### Summary:

The provided code performs various tasks related to fantasy baseball roster selection on the Fan Duel platform. Here's a summary of its purpose:

1. Importing packages: The code imports pandas, pybaseball, itertools, and numpy packages for data manipulation, baseball data retrieval, and mathematical operations.

2. Gather relevant player data: The code reads a CSV file obtained from statcast.

3. Defining the "outs_made" function: This function calculates the number of outs made based on the result of a play in a play-by-play data frame.

4. Uploading and cleaning Fan Duel data: The code reads a CSV file containing Fan Duel data, removes rows with injury indicators, and drops unnecessary columns.

5. Gathering more basic player stats: The code downloads Lahman's Baseball Database and retrieves fielding, pitching, batting, and people (player information) data.

6. Gathering relevant player information: The code matches players from the Fan Duel data with their corresponding player IDs and retrieves relevant player information.

7. Processing and filtering player data: The code processes and filters the Fan Duel data based on specific criteria, such as minimum plate appearances for batters and outs made for pitchers.

8. Calculating expected values: The code calculates the expected value per start for both pitchers and non-pitchers based on various performance metrics.

9. Seperating players by position: The code separates non-pitchers into different data frames based on their Fan Duel roster positions.

10. Creating the optimization problem: The code sets up an optimization problem using the PuLP package to maximize the expected value per start while considering constraints on positions, salary, and the total number of players.

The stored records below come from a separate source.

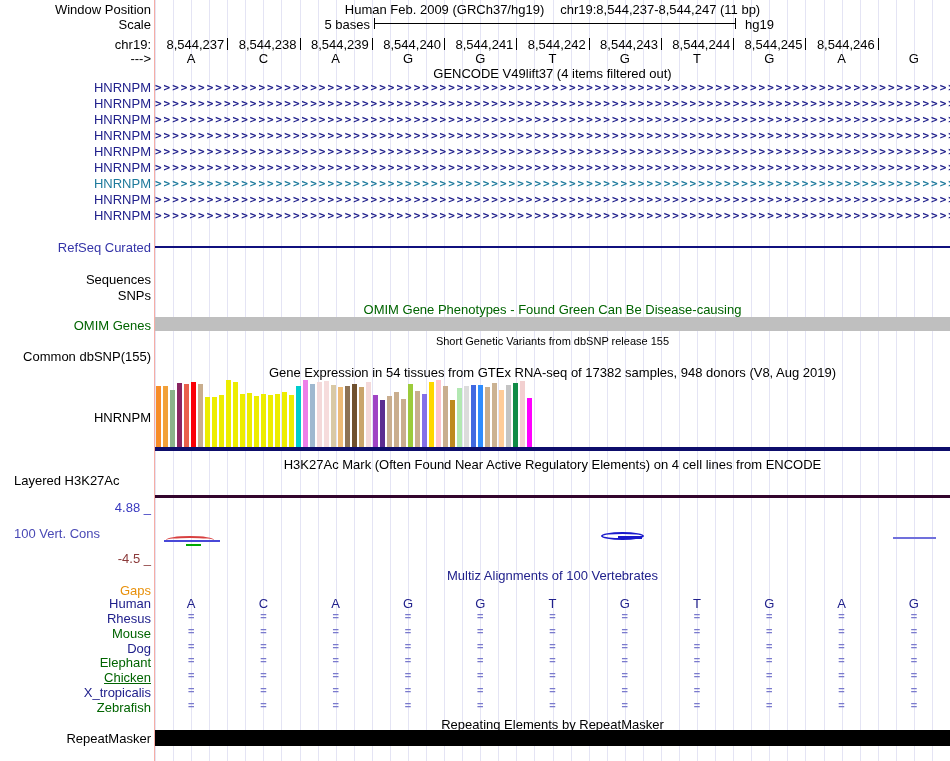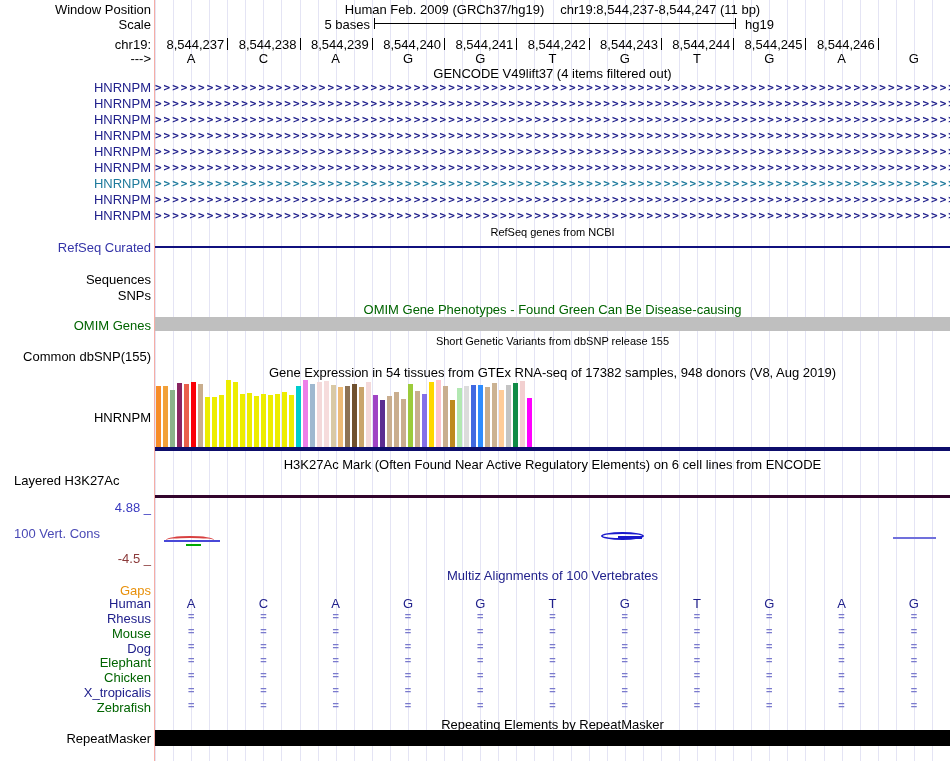--- a/index.html
+++ b/index.html
@@ -34,7 +34,6 @@
 
   <div class="t ctr" style="top:66px">GENCODE V49lift37 (4 items filtered out)</div>
 
-  <div class="t ctr small" style="top:226px">RefSeq genes from NCBI</div>
   <div class="t lbl" style="top:240px;color:#3434A8">RefSeq Curated</div>
   <div class="shape" style="left:155px;top:246px;width:795px;height:2px;background:#10107E;"></div>
 

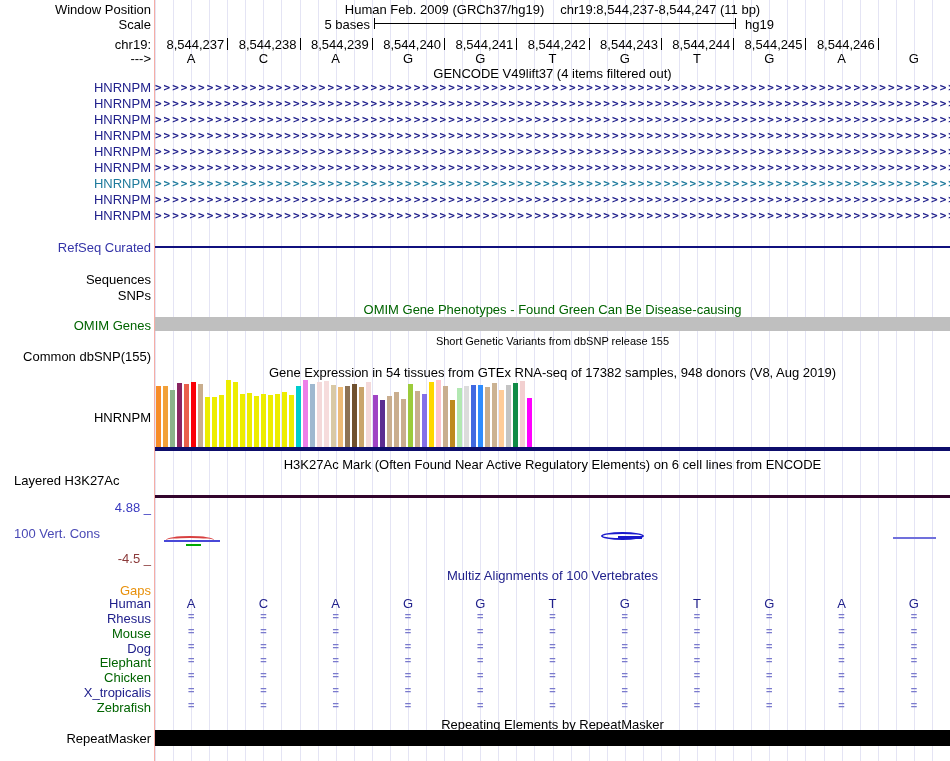--- a/index.html
+++ b/index.html
@@ -51,7 +51,7 @@
   <div class="t lbl" style="top:410px">HNRNPM</div>
   <div class="shape" style="left:155px;top:447px;width:795px;height:4px;background:#0D0D6B;"></div>
 
-  <div class="t ctr" style="top:457px">H3K27Ac Mark (Often Found Near Active Regulatory Elements) on 6 cell lines from ENCODE</div>
+  <div class="t ctr" style="top:457px">H3K27Ac Mark (Often Found Near Active Regulatory Elements) on 4 cell lines from ENCODE</div>
   <div class="t" style="top:473px;left:14px">Layered H3K27Ac</div>
   <div class="shape" style="left:155px;top:495px;width:795px;height:2.5px;background:#33052D;"></div>
 

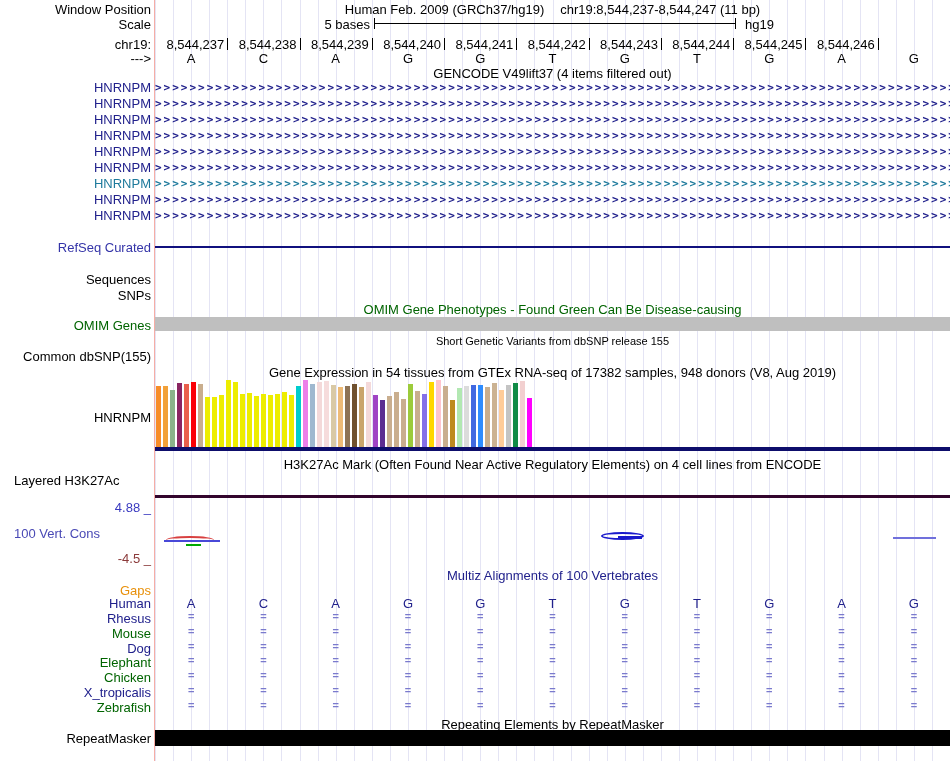--- a/index.html
+++ b/index.html
@@ -280,7 +280,7 @@
     <div style="position: absolute; left: 733.182px; top: 654.49px; width: 72.2727px; text-align: center; color: rgb(122, 122, 205); font: bold 11px &quot;Liberation Sans&quot;, sans-serif; z-index: 1;">=</div>
     <div style="position: absolute; left: 805.455px; top: 654.49px; width: 72.2727px; text-align: center; color: rgb(122, 122, 205); font: bold 11px &quot;Liberation Sans&quot;, sans-serif; z-index: 1;">=</div>
     <div style="position: absolute; left: 877.727px; top: 654.49px; width: 72.2727px; text-align: center; color: rgb(122, 122, 205); font: bold 11px &quot;Liberation Sans&quot;, sans-serif; z-index: 1;">=</div>
-    <div style="position: absolute; right: 799px; top: 670.32px; color: rgb(0, 100, 0); white-space: nowrap; text-align: right; z-index: 2;">Chicken</div>
+    <div style="position: absolute; right: 799px; top: 670.32px; color: rgb(0, 100, 0); white-space: nowrap; text-align: right; z-index: 2; text-decoration: underline;">Chicken</div>
     <div style="position: absolute; left: 155px; top: 669.32px; width: 72.2727px; text-align: center; color: rgb(122, 122, 205); font: bold 11px &quot;Liberation Sans&quot;, sans-serif; z-index: 1;">=</div>
     <div style="position: absolute; left: 227.273px; top: 669.32px; width: 72.2727px; text-align: center; color: rgb(122, 122, 205); font: bold 11px &quot;Liberation Sans&quot;, sans-serif; z-index: 1;">=</div>
     <div style="position: absolute; left: 299.545px; top: 669.32px; width: 72.2727px; text-align: center; color: rgb(122, 122, 205); font: bold 11px &quot;Liberation Sans&quot;, sans-serif; z-index: 1;">=</div>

11. Solving the linear programming problem: The code solves the optimization problem to select the best players for the fantasy baseball lineup.

12. Printing the results: The code prints the selected players, their average points, the maximum sum of average points, and the salary spent.

13. Printing the chosen players, Fan Duel fantasy salary, and their expected fantasy value: The code prints specific information about the selected players, such as their names, salaries, and expected fantasy values.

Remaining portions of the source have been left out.